* PROBLEM DETAILS *
Skip the pictures and copy all the data that follows exactly.

Stored items from a collection:
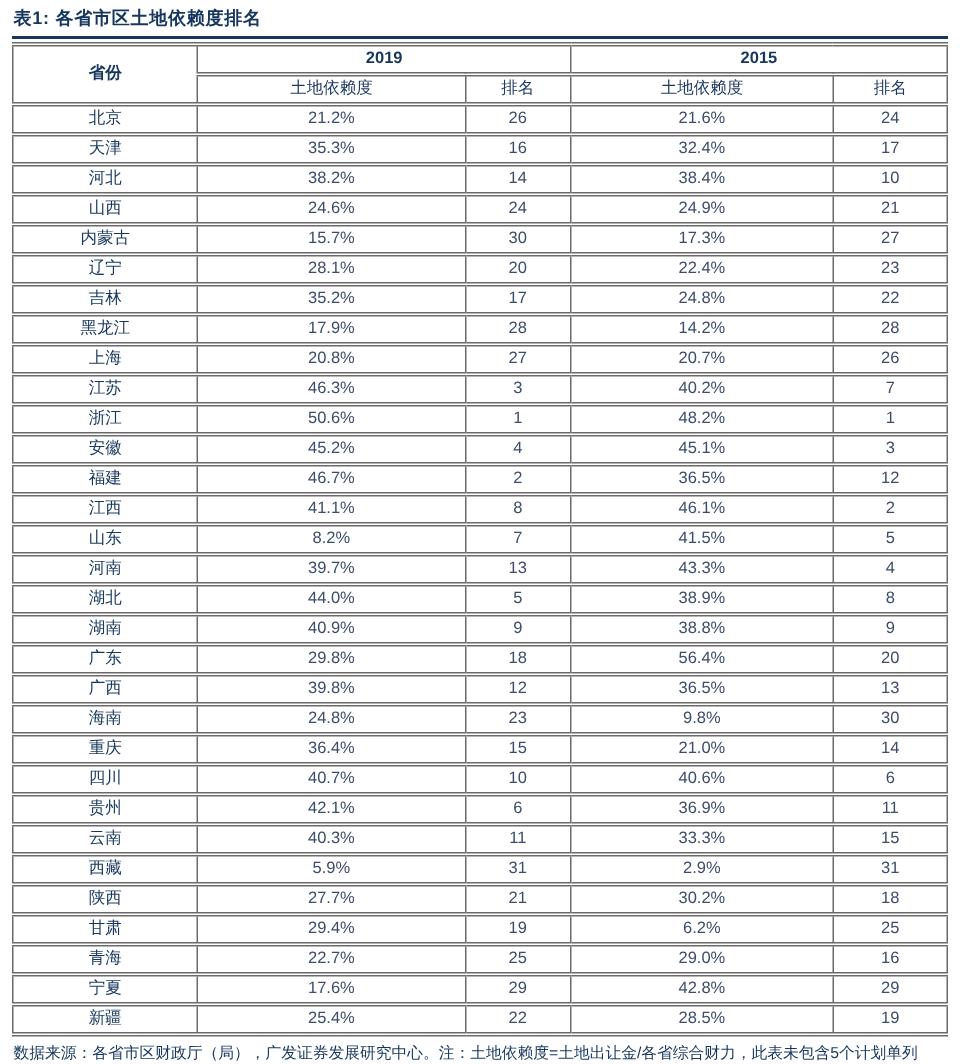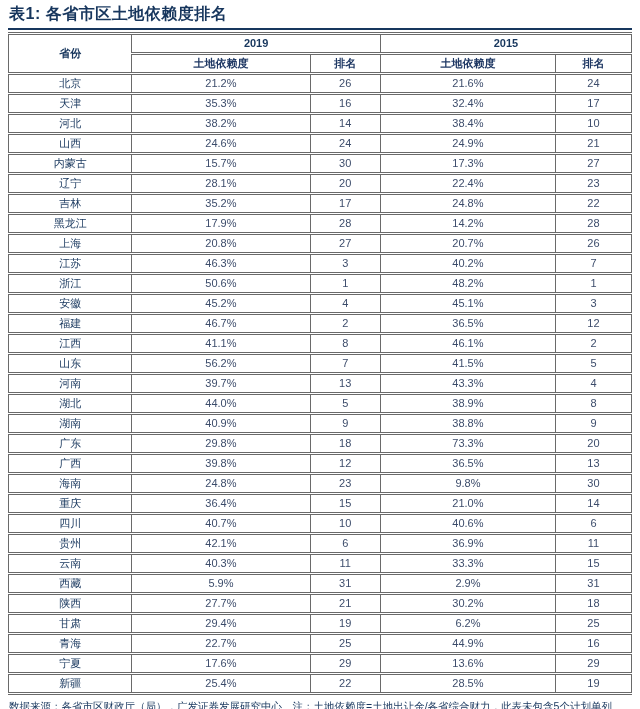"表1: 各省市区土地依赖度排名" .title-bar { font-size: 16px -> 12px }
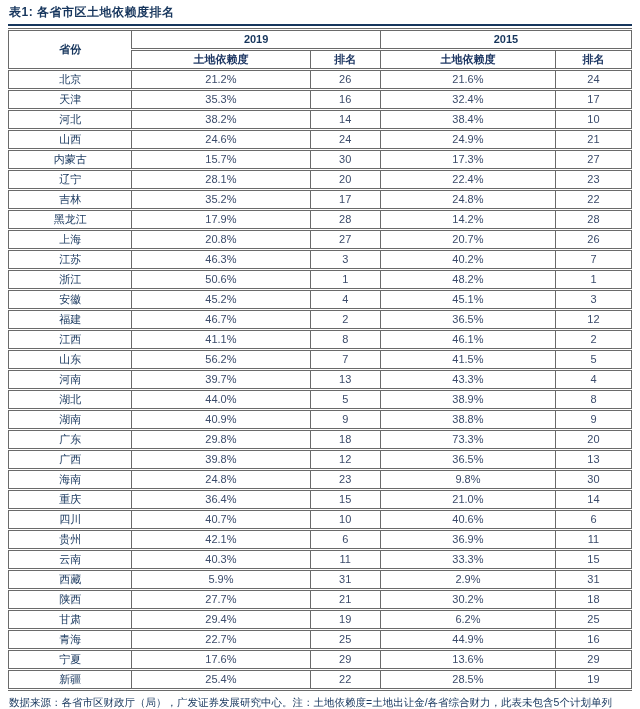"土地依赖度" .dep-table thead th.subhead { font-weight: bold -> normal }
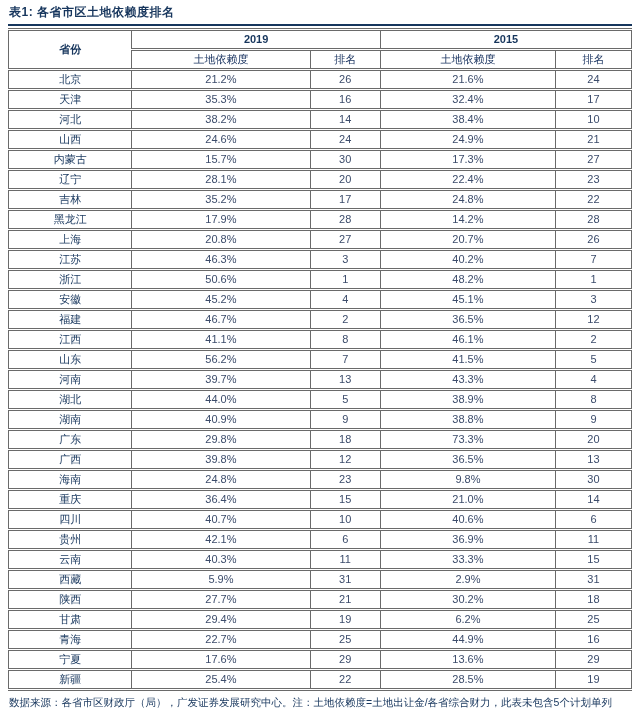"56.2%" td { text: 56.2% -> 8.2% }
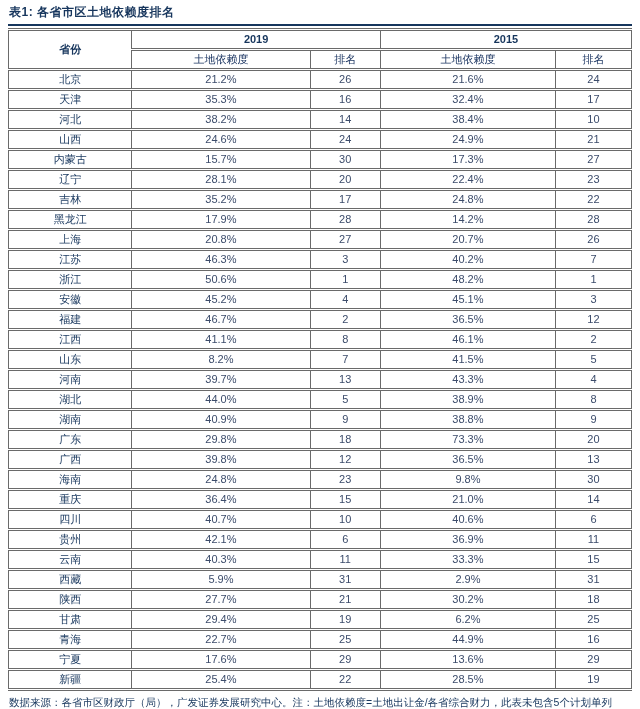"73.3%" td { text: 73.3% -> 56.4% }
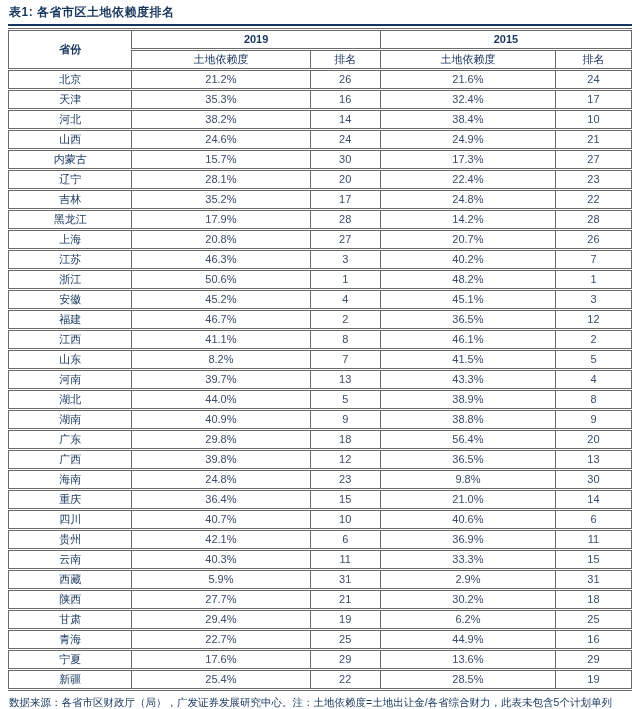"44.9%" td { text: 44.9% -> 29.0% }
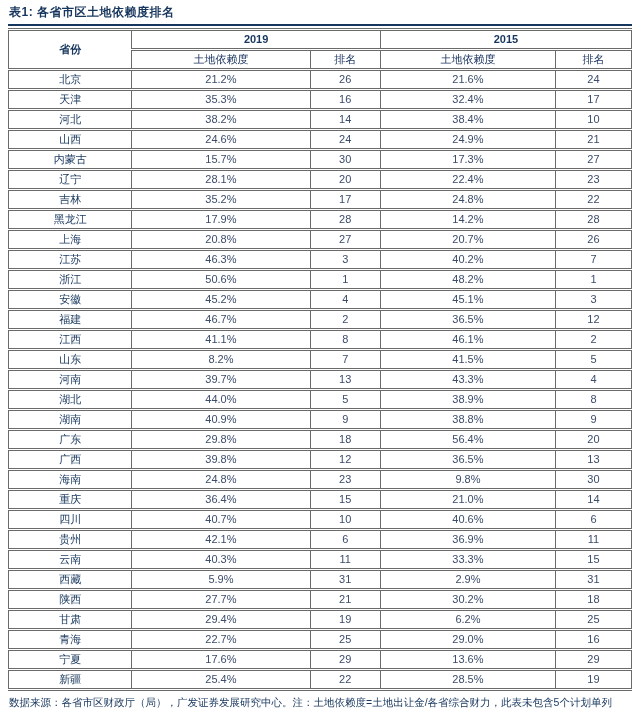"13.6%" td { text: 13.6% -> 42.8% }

* RESPONSE *
"表1: 各省市区土地依赖度排名" .title-bar { font-size: 16px -> 12px }
"土地依赖度" .dep-table thead th.subhead { font-weight: bold -> normal }
"56.2%" td { text: 56.2% -> 8.2% }
"73.3%" td { text: 73.3% -> 56.4% }
"44.9%" td { text: 44.9% -> 29.0% }
"13.6%" td { text: 13.6% -> 42.8% }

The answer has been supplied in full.